Estate planning is critical in ensuring a person’s wishes are honored after passing. A properly executed Will instructs asset distribution, preventing confusion and potential disputes among family members. Without a legally binding Will, an estate may be subject to intestate succession laws, resulting in outcomes that do not reflect the decedent’s intentions.
A recent case in Michigan, in re Estate of Frankford, illustrates the complications that can arise when estate planning documents are not properly executed. David Frankford had tried to draft a comprehensive estate plan, working with an attorney to create a Will, Revocable Living Trust, and other essential documents. Despite this effort, he never signed them. After his passing, his step-granddaughter, Courtnie, discovered handwritten notes alongside the unsigned documents. These notes outlined his wishes regarding asset distribution and funeral arrangements, but because they lacked formal execution, they became the subject of legal dispute.
David’s brother, Michael, contested the validity of these notes, arguing that they were informal and lacked the execution requirements to function as a Will. He contended that David’s failure to sign his estate planning documents over seven years indicated that he had either changed his mind or did not intend them to be legally binding. In response, Courtnie presented testimony from multiple friends and family members affirming that David had repeatedly expressed his intent to leave his estate to his step-grandchildren rather than his brother.
Like other states, Michigan law allows for a “harmless error” rule under MCL 700.2503, meaning that even an unexecuted document can be admitted as a Will if clear and convincing evidence establishes that the decedent intended it to function as such. The court ultimately ruled that David’s handwritten notes should be admitted to probate, determining that they contained sufficient details regarding asset distribution, funeral wishes, and key beneficiaries. Witness testimony consistently reinforced that David believed his affairs were in order and that he had communicated his wishes to his family.
California, Colorado, Hawaii, Michigan, Minnesota, Montana, New Jersey, Ohio, Oregon, South Dakota, Utah, Virginia, and the District of Columbia each employ a harmless error rule with variations in how strictly each state applies the rule. Like Michigan law, the District of Columbia allows any text record to be deemed a Will if the proponent establishes the decedent’s intent by clear and convincing evidence. But Virginia limits the application of its harmless error rule, providing that the rule may not be used to excuse compliance with any requirement for a testator's signature, unless two persons mistakenly sign each other's will, or a person signs the self-proving certificate to a Will instead of signing the Will itself.
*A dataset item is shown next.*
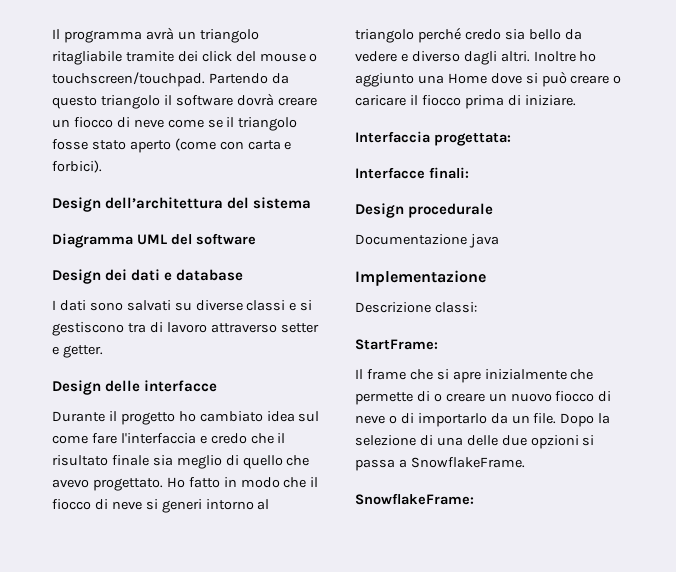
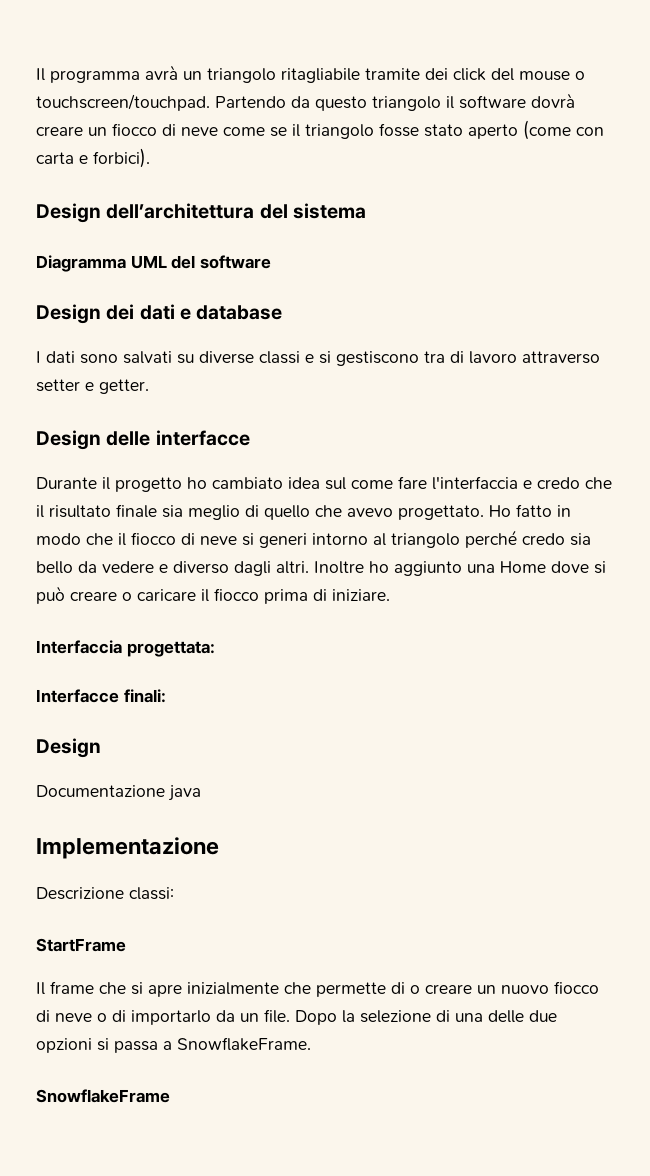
[408,203,494,218] procedurale -> (101, 748) none
[355,339,438,350] StartFrame: -> [36,938,126,952] StartFrame
[355,493,474,505] SnowflakeFrame: -> [36,1089,170,1103] SnowflakeFrame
Ohio’s rule requires clear and convincing evidence that the decedent intended the document to be his or her will and signed the document in the conscious presence of two witnesses. Still, it does not require that the witnesses sign the document.
Texas, Maryland, and New York have no exceptions to the formal requirements for execution of Will.
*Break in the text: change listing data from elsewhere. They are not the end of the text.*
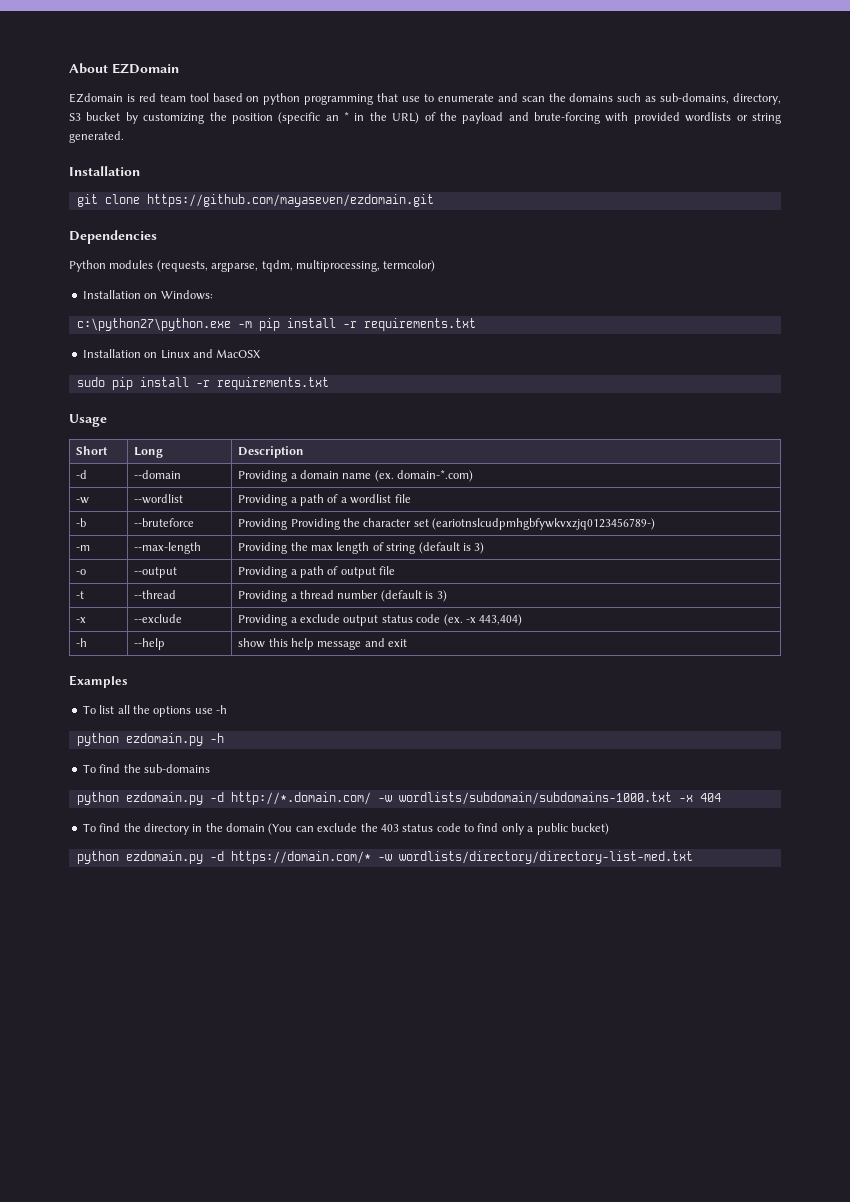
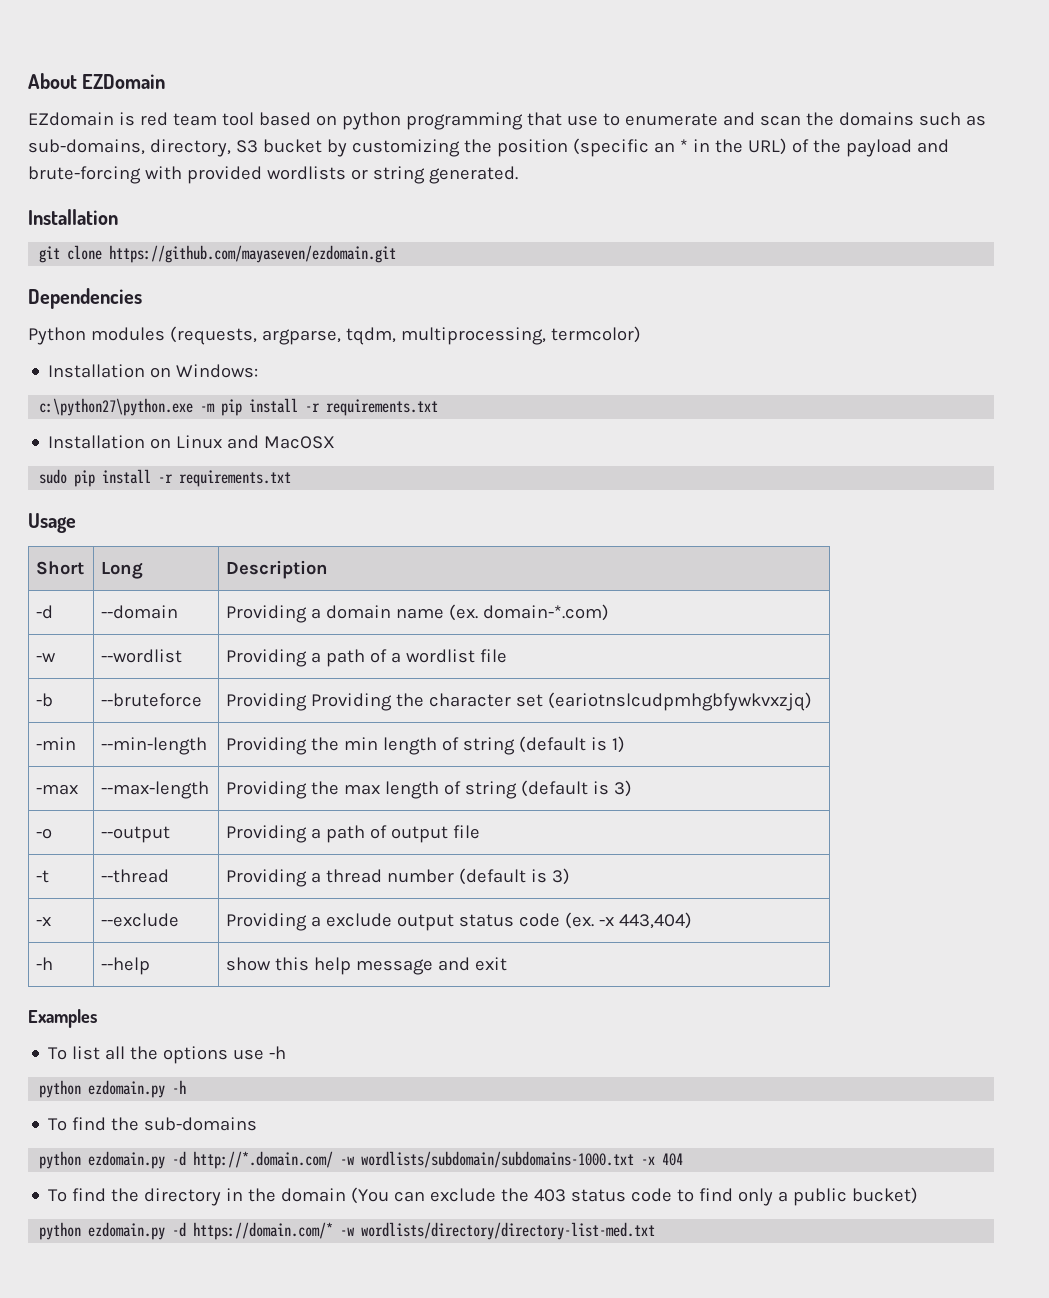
[432,518,656,530] [76,545,91,551] (eariotnslcudpmhgbfywkvxzjq0123456789-) // -m -> [548,692,813,711] [36,737,77,750] [101,737,208,755] [226,736,626,755] [36,784,79,795] (eariotnslcudpmhgbfywkvxzjq) // -min | --min-length | Providing the min length of string (default is 1) // -max

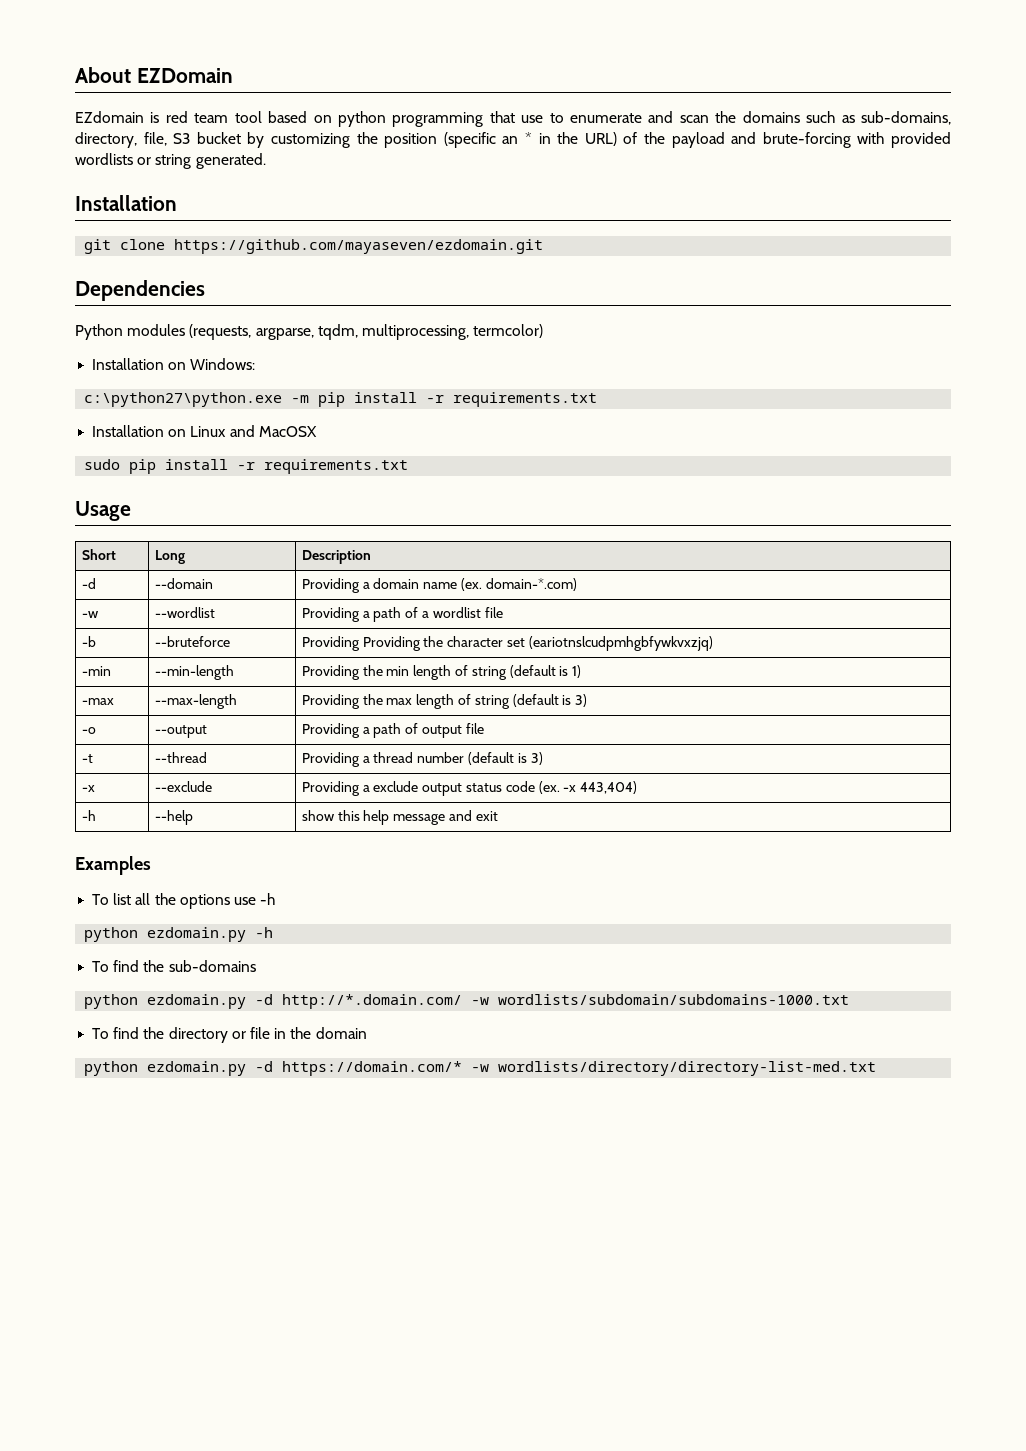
(231, 148) none -> [143,132,167,146] file,
[641,1153,684,1166] -x 404 -> (850, 999) none
(222, 1197) none -> [231,1027,270,1039] or file
[351,1187,919,1206] (You can exclude the 403 status code to find only a public bucket) -> (367, 1033) none

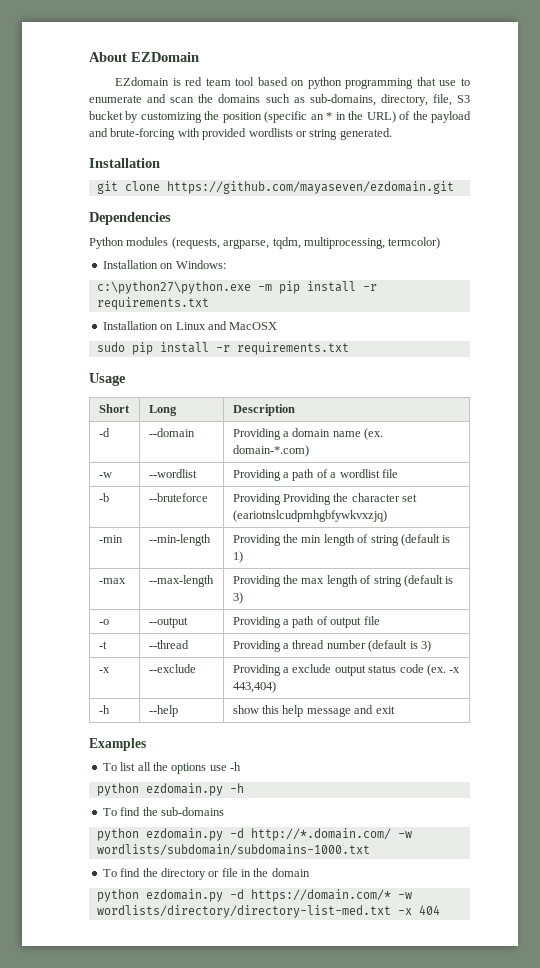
(877, 1068) none -> [397,905,440,915] -x 404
While Michigan’s laws permitted this outcome, many jurisdictions do not offer such flexibility. This case is a crucial reminder of the importance of properly executing estate planning documents to prevent legal battles and uncertainty. Even where informal documents may be recognized, proving intent can be costly, time-consuming, and emotionally draining for surviving family members.
To avoid such complications, individuals should ensure their estate planning documents are drafted, properly signed, and executed under the legal requirements of their jurisdiction. Beyond a Will, additional instruments such as a Revocable Living Trust, Durable Power of Attorney, and Advance Medical Directive can provide further protection and clarity, ensuring that both financial and healthcare decisions are carried out as intended.
For those who have delayed finalizing their estate planning documents, this case underscores the risks of leaving an estate in limbo. Intent alone is not enough; formalizing that intent through proper legal channels is essential to safeguarding one’s wishes and providing clarity for loved ones. Taking the time to execute a well-drafted estate plan with the assistance of a qualified attorney helps minimize legal challenges and ensures a smoother administration process for all involved.